Pulumi, A Beginner's Experience

Dec 23, 2023

Context

As part of a project to (over)engineer a system for Role-Based Access Control used for administrative tasks and back-office operations, I’ve decided to go with building reproducible and portable infrastructure leveraging infrastructure-as-code (IaC) tools.

I chose to use Pulumi as the IaC of choice over the well-known Terraform by HashiCorp in hopes to gain a deeper understanding of Pulumi after having first come into contact with it on a separate project months ago and having had a great impression of it.

Pulumi

How Pulumi works

Before diving further into this article, I would highly recommend having some understanding of Pulumi concepts like how Pulumi works and using Pulumi which are both well documented.

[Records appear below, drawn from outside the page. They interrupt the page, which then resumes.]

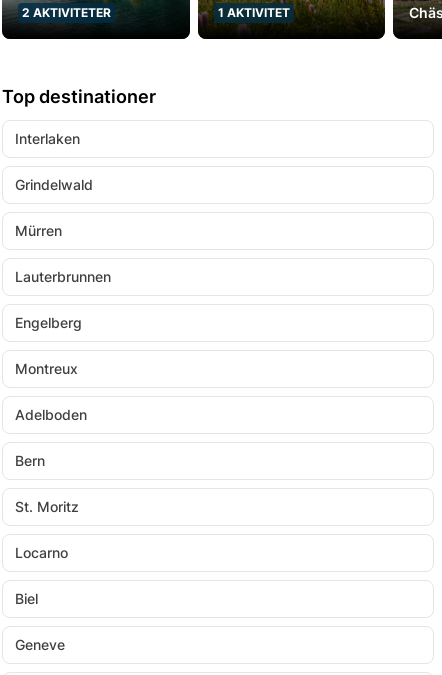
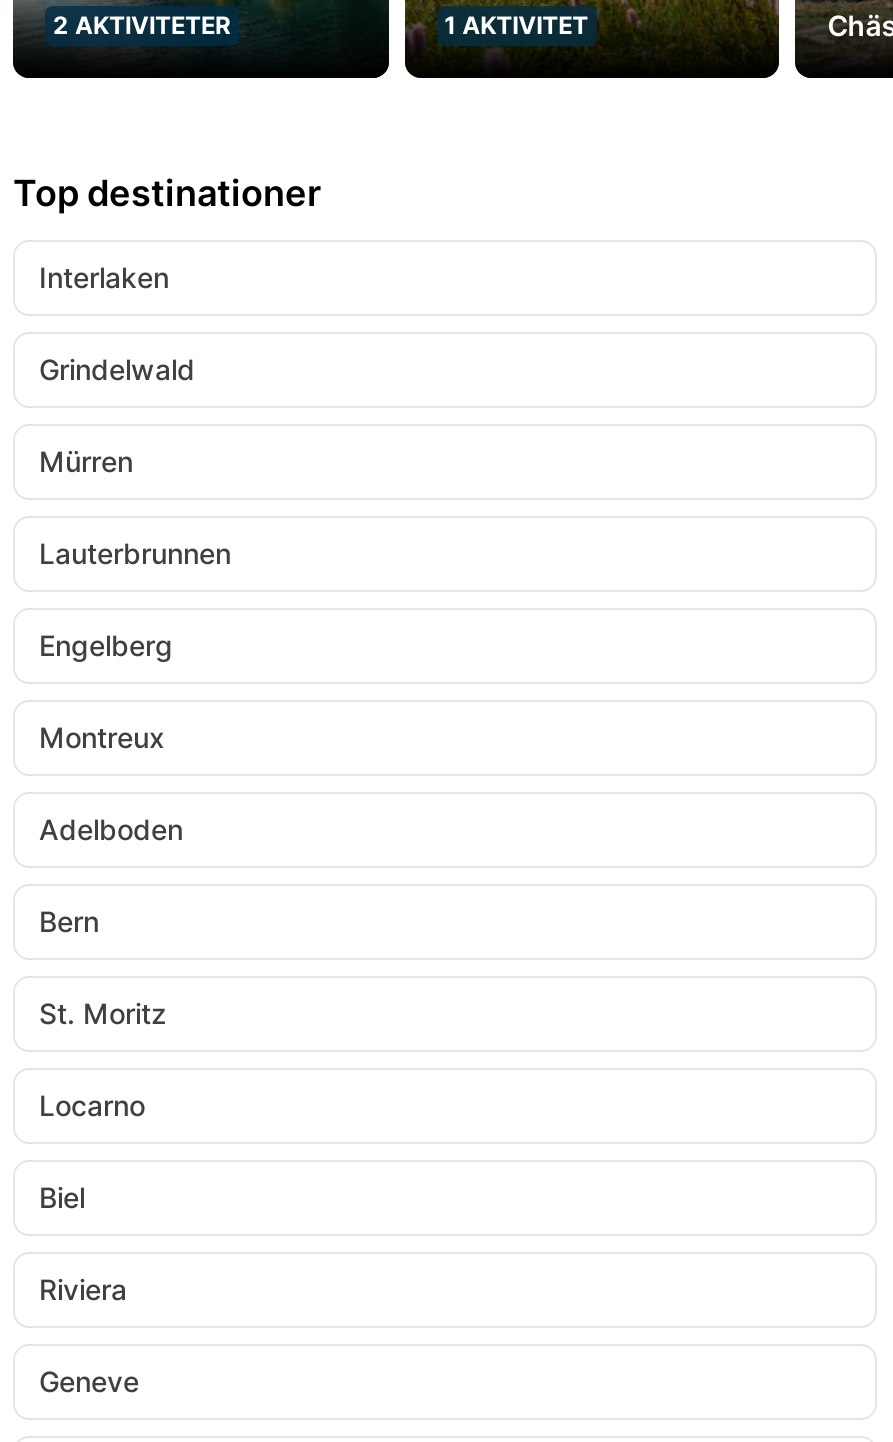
+ Riviera
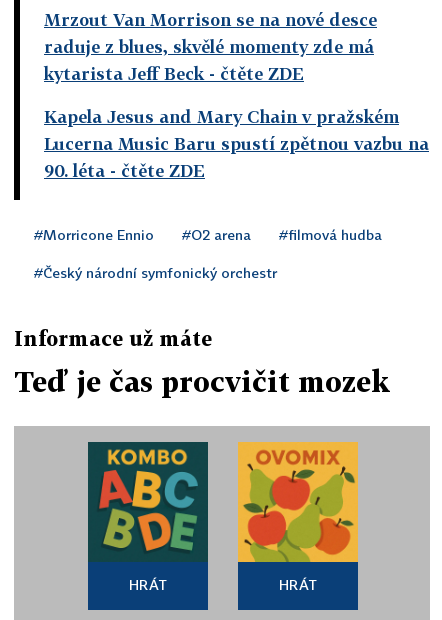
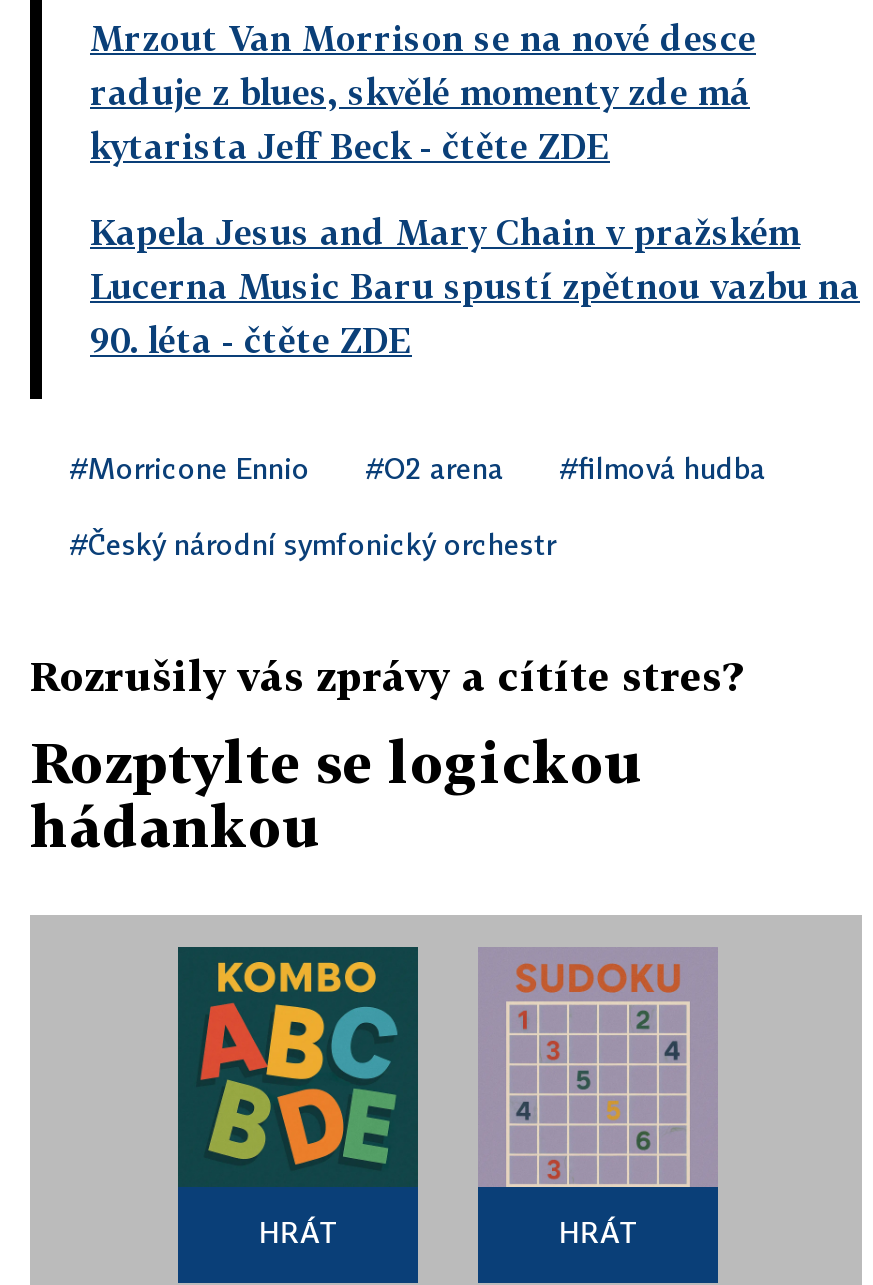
- Informace už máte
+ Rozrušily vás zprávy a cítíte stres?

- Teď je čas procvičit mozek
+ Rozptylte se logickou
+ hádankou

- [image]
+ [image]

In summary, new resources are declared using Pulumi by running pulumi up which triggers the Pulumi engine to perform a check on the current state on the state backend, determine what resources needs to be modified, perform the necessary API calls to those providers to change the resource state and finally, update the state backend of this new state.

Pulumi Backend

To make things easier for state storing without reliance on Pulumi cloud (mainly for portability reasons), we’d decided to use S3 as our main Pulumi state backend.

The Design

A simplified view of the planned AWS Architecture Diagram:

architecture-diagram

The above design uses the following services:

Route53 to route traffic between a primary region and secondary replica region
ALB to spread traffic between 2 availability zones within a particular region
Another internal-facing ALB to spread traffic across replicas of downstream microservices
ECS to orchestrate the containerized application on top of EC2 compute instances
RDS as the main database service running Postgres@15
Lambda for simple log recording tasks
SQS to enable asynchronous log entries
Various network configurations with VPCs, Subnets and Security Groups

Our goal is to sufficiently replicate services within the regional construct such that on the event that the secondary region is promoted to the primary, a tertiary region can be spun up and take over as the secondary region while the original primary region remains inactive for maintenance or other purposes.

Design Considerations

In order to establish services that can be easily ported over to multiple regions, we would ideally want to group configurations specific to regional services together and global services separately, following the Micro-Stacks Pulumi project organization pattern.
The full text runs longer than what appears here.